Un enfant à son frère

 

 

Qui m’a couvé neuf mois dans son sein gros d’alarmes ?

Qui salua ma vie avec des pleurs joyeux ?

Qui sous ses longs baisers éparpillait mes larmes ?

C’est ma mère. Une mère, en ses bras pleins de charmes,

Nous reçoit tout tremblants quand nous tombons des cieux.

Qui relevait mes pas quand je rampais à terre,

Forte de son sourire où s’arrêtaient mes pleurs ?

Sa bouche sur ma bouche, oh ! qui me faisait taire ?

C’est ma mère ! une mère avec un saint mystère,

Enveloppe nos cris dans ses chants ou ses pleurs !

Qui soutenait ma tête et retenait ma vie,

Quand mon berceau brûlait de mes fièvres d’enfant ?

Qui promettait le monde à ma rêveuse envie ?

C’est ma mère. Une mère à toute heure est suivie

D’un ange à la main pleine, au rire triomphant !

Qui, lorsque l’insomnie ouvrait mes yeux dans l’ombre,

Me faisait des tableaux plus doux que le sommeil ?

Qui m’apprenait que Dieu veille la nuit dans l’ombre ?

C’est ma mère. Une mère a des secrets sans nombre,

Pour délecter notre âme à l’heure du réveil.

Quand elle eut délié ma langue à la prière,

Qui battait la mesure à mes douces chansons ?
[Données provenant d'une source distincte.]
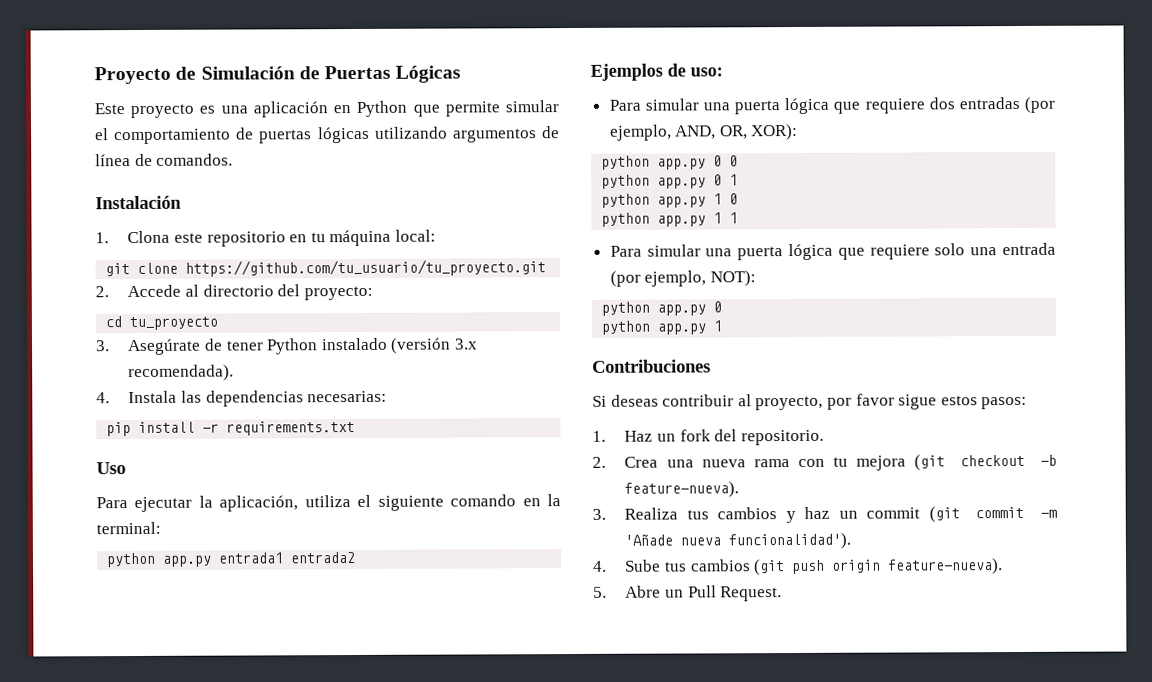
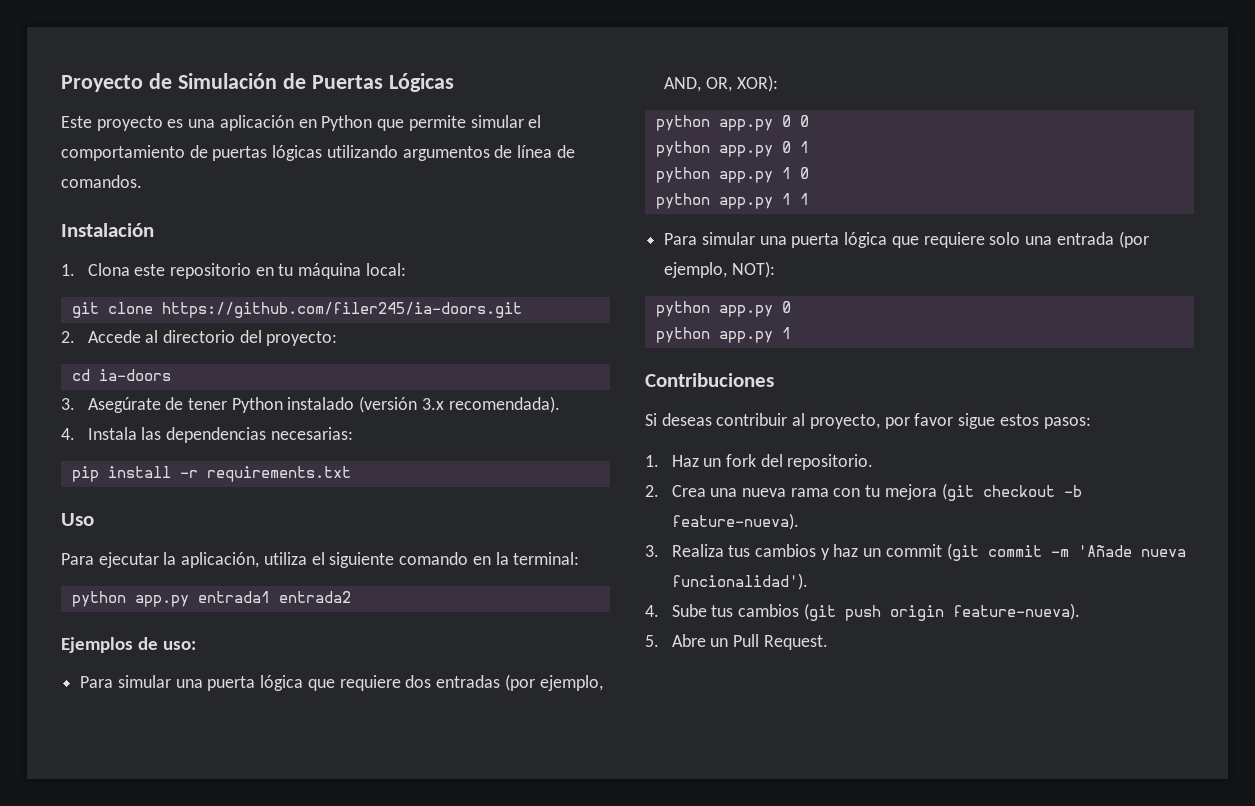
- git clone https://github.com/tu_usuario/tu_proyecto.git
+ git clone https://github.com/filer245/ia-doors.git
- cd tu_proyecto
+ cd ia-doors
Sur mon livre muet qui versa la lumière ?

C’est ma mère. Une mère ouvre notre paupière ;

Au feu de ses regards, moi, j’ai lu mes leçons.

Quand elle vieillira.... Dieu ! n’est-ce pas un rêve ?

Elle a dit qu’elle aura bientôt des cheveux blancs ;

Qu’elle s’inclinera comme un jour qui s’achève,

Cette mère. À son cœur nous prenons tant de sève !

Dis, que ce sera triste à voir ses pas tremblants !

Si tu veux, nous irons où l’on trouve des roses,

Pour lier une fleur à chacun de ses jours ;

Nous irons dans un bois sombre et loin si tu l’oses,

Et nous la retiendrons par tant de belles choses,

Qu’à force d’être heureuse elle vivra toujours !

 

 

 

Marceline DESBORDES-VALMORE,

Le livre des mères et des enfants, 1840.